Could you restate, exactly and with nothing added, the lines from the start of the data through the line that holds "86px; text-align: center;", leaving the pictures out?

————

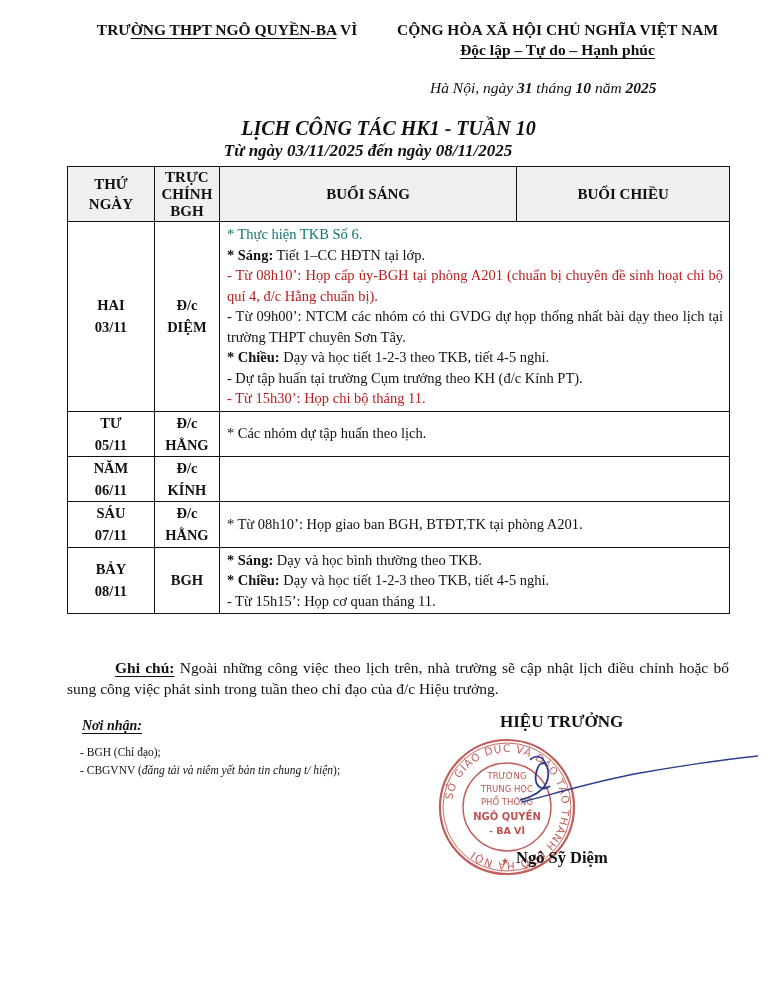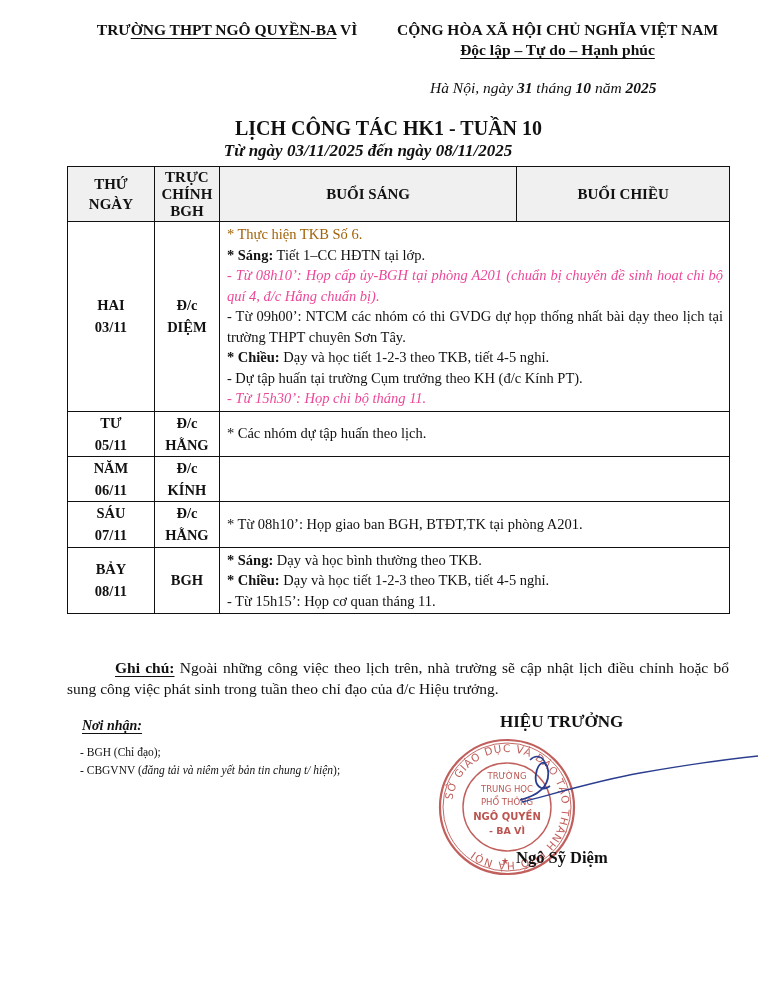--- a/index.html
+++ b/index.html
@@ -10,34 +10,34 @@
   .hdr-right { position: absolute; left: 380px; top: 20px; width: 355px; text-align: center; }
   .hdr-line1 { font-size: 15.5px; line-height: 20px; white-space: nowrap; }
   .hdr-line2 { font-size: 15.5px; line-height: 20px; font-weight: bold; white-space: nowrap; }
   .hdr-right .hdr-line1 { font-weight: bold; }
   .uline { text-decoration: underline; text-underline-offset: 3px; }
 
   .dateline { position: absolute; left: 430px; top: 79px; font-size: 15.5px; font-style: italic; white-space: nowrap; }
   .dateline b { font-weight: bold; }
 
   .title { position: absolute; left: 0; width: 777px; top: 117px; text-align: center;
-           font-size: 20px; font-weight: bold; }
+           font-size: 20px; font-weight: bold; font-style: italic; }
   .subtitle { position: absolute; left: 0; width: 736px; top: 141px; text-align: center;
               font-size: 17px; font-weight: bold; font-style: italic; }
 
   table.sched { position: absolute; left: 67px; top: 166px; width: 663px; border-collapse: collapse;
                 font-size: 14.5px; }
   table.sched td, table.sched th { border: 1.3px solid #111; padding: 0; vertical-align: middle; }
   table.sched th { background: #f0f0f0; font-weight: bold; font-size: 15px; text-align: center; line-height: 17px; }
   .c-day { width: 86px; text-align: center; font-weight: bold; line-height: 22px; }
   .c-duty { width: 64px; text-align: center; font-weight: bold; line-height: 22px; }
   .c-content { padding: 2px 6px 2px 7px !important; text-align: justify; line-height: 20.5px; }
   .c-content div { margin: 0; }
-  .blue { color: #a16207; }
-  .red { color: #ec4899; font-style: italic; }
+  .blue { color: #0f766e; }
+  .red { color: #b91c1c; }
 
   .note { position: absolute; left: 67px; top: 657px; width: 662px; font-size: 15.5px; line-height: 21px; text-align: justify; }
   .note .label { font-weight: bold; text-decoration: underline; text-underline-offset: 3px; }
   .note .first { text-indent: 48px; }
 
   .recv-title { position: absolute; left: 82px; top: 718px; font-size: 14px; font-weight: bold; font-style: italic;
                 text-decoration: underline; text-underline-offset: 3px; }
   .recv-list { position: absolute; left: 80px; top: 743px; font-size: 11.5px; line-height: 18px;
                font-family: "Liberation Serif", serif; }
   .recv-list i { font-style: italic; }

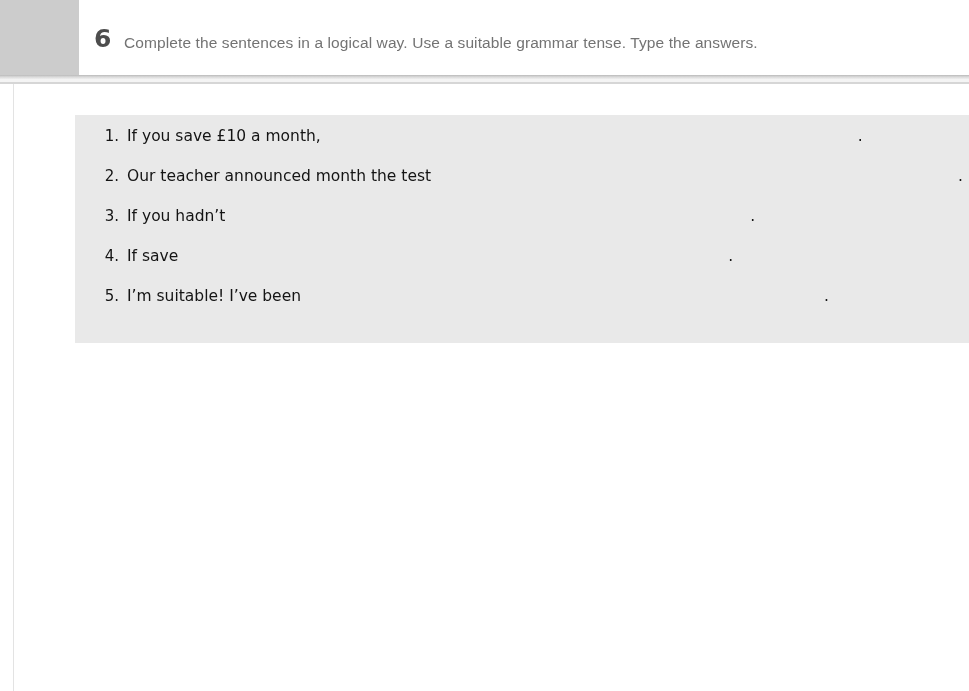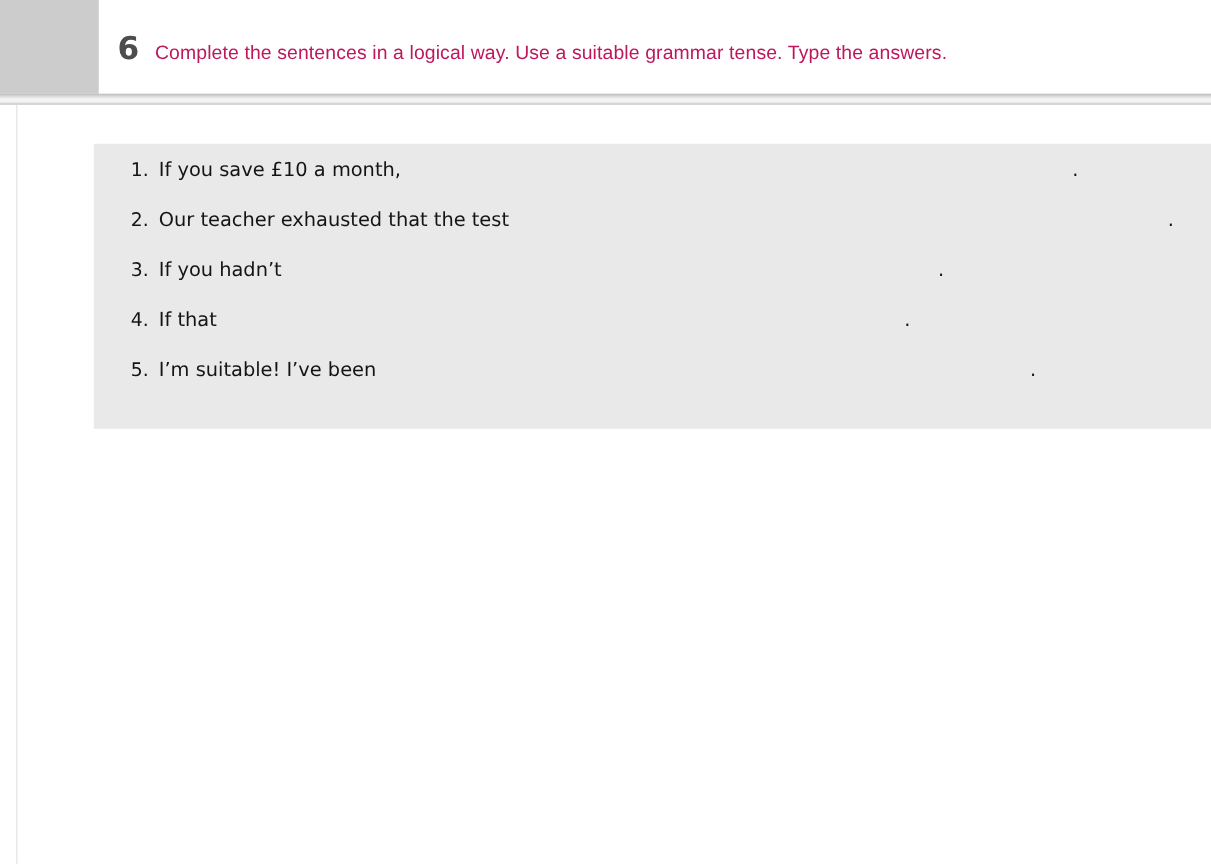--- a/index.html
+++ b/index.html
@@ -41,21 +41,21 @@
     font-weight: bold;
     color: #4d4d4d;
     line-height: 1;
   }
   .exercise-instruction {
     position: absolute;
     left: 124px;
     top: 34px;
     font-family: "Liberation Sans", sans-serif;
     font-size: 15.5px;
-    color: #be185d;
+    color: #737373;
     letter-spacing: 0.1px;
     white-space: nowrap;
   }
 
   
   .header-rule {
     position: absolute;
     left: 0;
     top: 75px;
     width: 969px;
@@ -165,35 +165,35 @@
 
     <div class="q-row">
       <span class="q-num">1.</span>
       <span class="q-text">If you save £10 a month,</span>
       <span class="q-gap gap-1" placeholder=""></span>
       <span class="q-period">.</span>
     </div>
 
     <div class="q-row">
       <span class="q-num">2.</span>
-      <span class="q-text">Our teacher exhausted that the test</span>
+      <span class="q-text">Our teacher announced month the test</span>
       <span class="q-gap gap-2" placeholder=""></span>
       <span class="q-period">.</span>
     </div>
 
     <div class="q-row">
       <span class="q-num">3.</span>
       <span class="q-text">If you hadn’t</span>
       <span class="q-gap gap-3" placeholder=""></span>
       <span class="q-period">.</span>
     </div>
 
     <div class="q-row">
       <span class="q-num">4.</span>
-      <span class="q-text">If that</span>
+      <span class="q-text">If save</span>
       <span class="q-gap gap-4" placeholder=""></span>
       <span class="q-period">.</span>
     </div>
 
     <div class="q-row">
       <span class="q-num">5.</span>
       <span class="q-text">I’m suitable! I’ve been</span>
       <span class="q-gap gap-5" placeholder=""></span>
       <span class="q-period">.</span>
     </div>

————

The answer ->
--- a/index.html
+++ b/index.html
@@ -10,34 +10,34 @@
   .hdr-right { position: absolute; left: 380px; top: 20px; width: 355px; text-align: center; }
   .hdr-line1 { font-size: 15.5px; line-height: 20px; white-space: nowrap; }
   .hdr-line2 { font-size: 15.5px; line-height: 20px; font-weight: bold; white-space: nowrap; }
   .hdr-right .hdr-line1 { font-weight: bold; }
   .uline { text-decoration: underline; text-underline-offset: 3px; }
 
   .dateline { position: absolute; left: 430px; top: 79px; font-size: 15.5px; font-style: italic; white-space: nowrap; }
   .dateline b { font-weight: bold; }
 
   .title { position: absolute; left: 0; width: 777px; top: 117px; text-align: center;
-           font-size: 20px; font-weight: bold; }
+           font-size: 20px; font-weight: bold; font-style: italic; }
   .subtitle { position: absolute; left: 0; width: 736px; top: 141px; text-align: center;
               font-size: 17px; font-weight: bold; font-style: italic; }
 
   table.sched { position: absolute; left: 67px; top: 166px; width: 663px; border-collapse: collapse;
                 font-size: 14.5px; }
   table.sched td, table.sched th { border: 1.3px solid #111; padding: 0; vertical-align: middle; }
   table.sched th { background: #f0f0f0; font-weight: bold; font-size: 15px; text-align: center; line-height: 17px; }
   .c-day { width: 86px; text-align: center; font-weight: bold; line-height: 22px; }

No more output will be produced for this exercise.